Dalam cerita itu, rumah baru Tuan Otter terletak di sebuah pulau terpencil dan akhirnya dia harus hidup dengan kesepiannya. Berdamai dengan kesendirian adalah tugas semua orang seperti halnya Tuan Otter. Di akhir cerita, ketika pesta selesai dan para tamu telah tiada, Tuan Otter tidak tertekan oleh kesepian, tetapi akhirnya mendapat kesempatan untuk menyesap teh manis dalam kesendirian.

Menurut Li, ceritanya juga bisa dibaca secara alegoris. “Mr. Otter melambangkan persahabatan dan kasih sayang, domba untuk hubungan keluarga,” katanya kepada CGTN, “bahkan Mr. Bear yang tidak terduga dapat dilihat sebagai pertemuan yang tidak disengaja dalam hidup. Semua hal ini dapat membantu kita menyingkirkan kesendirian, sangat efektif tetapi juga sementara. Bagaimanapun, kita harus mampu mengakomodasi keadaan saat merasa kesendirian. ”
Meskipun demikian, Li mengungkapkan bahwa cara ideal bagi seorang anak untuk memahami buku adalah merasa daripada diajarkan. Dia berpikir bahwa tidak ada kriteria tunggal dari buku bergambar yang bagus; baik kedalaman dalam arti atau penyempurnaan dalam presentasi artistik membuat buku bergambar yang luar biasa.

“Mr. Otter’s New Neighbors ”juga ditinjau oleh Shaun Tan, seorang seniman, penulis, dan pembuat film pemenang Oscar.
“Ini adalah buku bergambar yang sangat indah dan itulah yang selalu ingin saya baca. Kadang-kadang saya juga ingin menulis sesuatu seperti ini,” kata Tan,”Apa yang saya lihat adalah gaya ilustrasi yang sangat canggih. Kurasa aku tidak melakukan ini dengan baik ketika aku seusia dengan penulis. ”

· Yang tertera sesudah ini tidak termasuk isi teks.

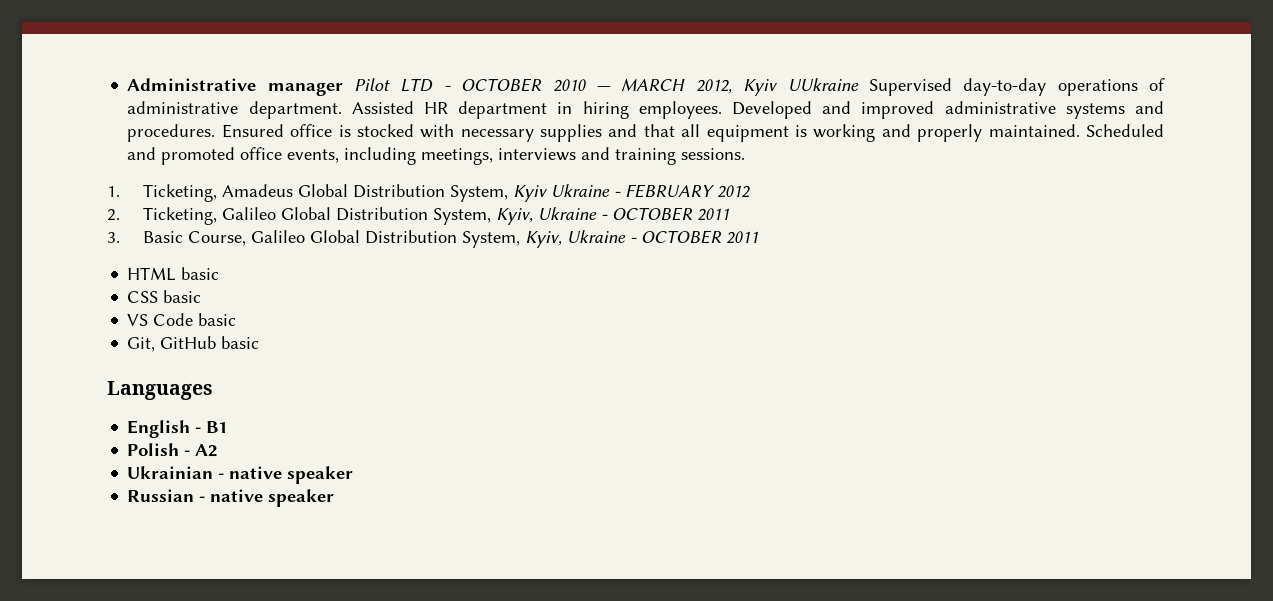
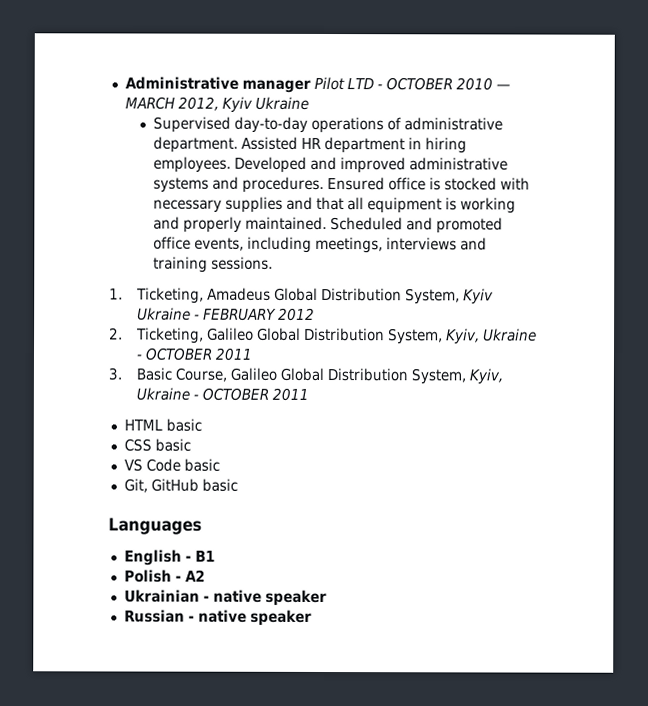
- Administrative manager Pilot LTD - OCTOBER 2010 — MARCH 2012, Kyiv UUkraine Supervised day-to-day operations of administrative department.
+ Administrative manager Pilot LTD - OCTOBER 2010 — MARCH 2012, Kyiv Ukraine
+ Supervised day-to-day operations of administrative department.

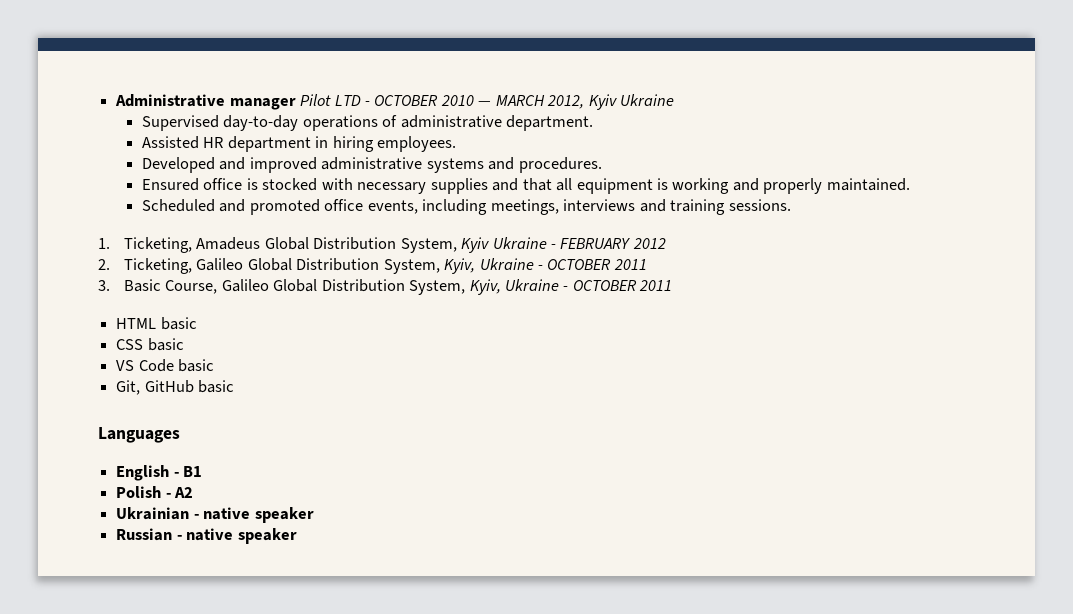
- Supervised day-to-day operations of administrative department. Assisted HR department in hiring employees. Developed and improved administrative systems and procedures. Ensured office is stocked with necessary supplies and that all equipment is working and properly maintained. Scheduled and promoted office events, including meetings, interviews and training sessions.
+ Supervised day-to-day operations of administrative department.
+ Assisted HR department in hiring employees.
+ Developed and improved administrative systems and procedures.
+ Ensured office is stocked with necessary supplies and that all equipment is working and properly maintained.
+ Scheduled and promoted office events, including meetings, interviews and training sessions.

Li percaya ada banyak peluang di pasar buku bergambar menjanjikan di China sementara industri ini sudah sangat dewasa di negara-negara Barat. Permintaan buku bergambar telah meningkat secara signifikan di kelas menengah yang terus berkembang di China tetapi pasokan domestik jatuh pendek.
Li menyebutkan bahwa satu keuntungan kompetitif bagi penulis buku bergambar Cina adalah jumlah materi yang sangat besar dalam repositori budaya Cina. Oleh karena itu, ia suka membuat ulang gambar tradisional Cina dengan kuasnya. Misalnya, referensi ke Tibet Thangka dan lukisan dinding Dunhuang di Li “The Rock Band of Chinese Divine Beast Beasts” menunjukkan kombinasi eksperimental antara kesenian tradisional dengan ilustrasi modernnya.

Li Xingming juga mencoba mengembangkan buku gambar bertema binatang dalam konteks yang lebih realistis. Saat ini, dia sedang mengerjakan proyek yang menampilkan badak putih utara terakhir bernama Sudan, yang kematiannya Maret ini menandai kepunahan spesies tersebut.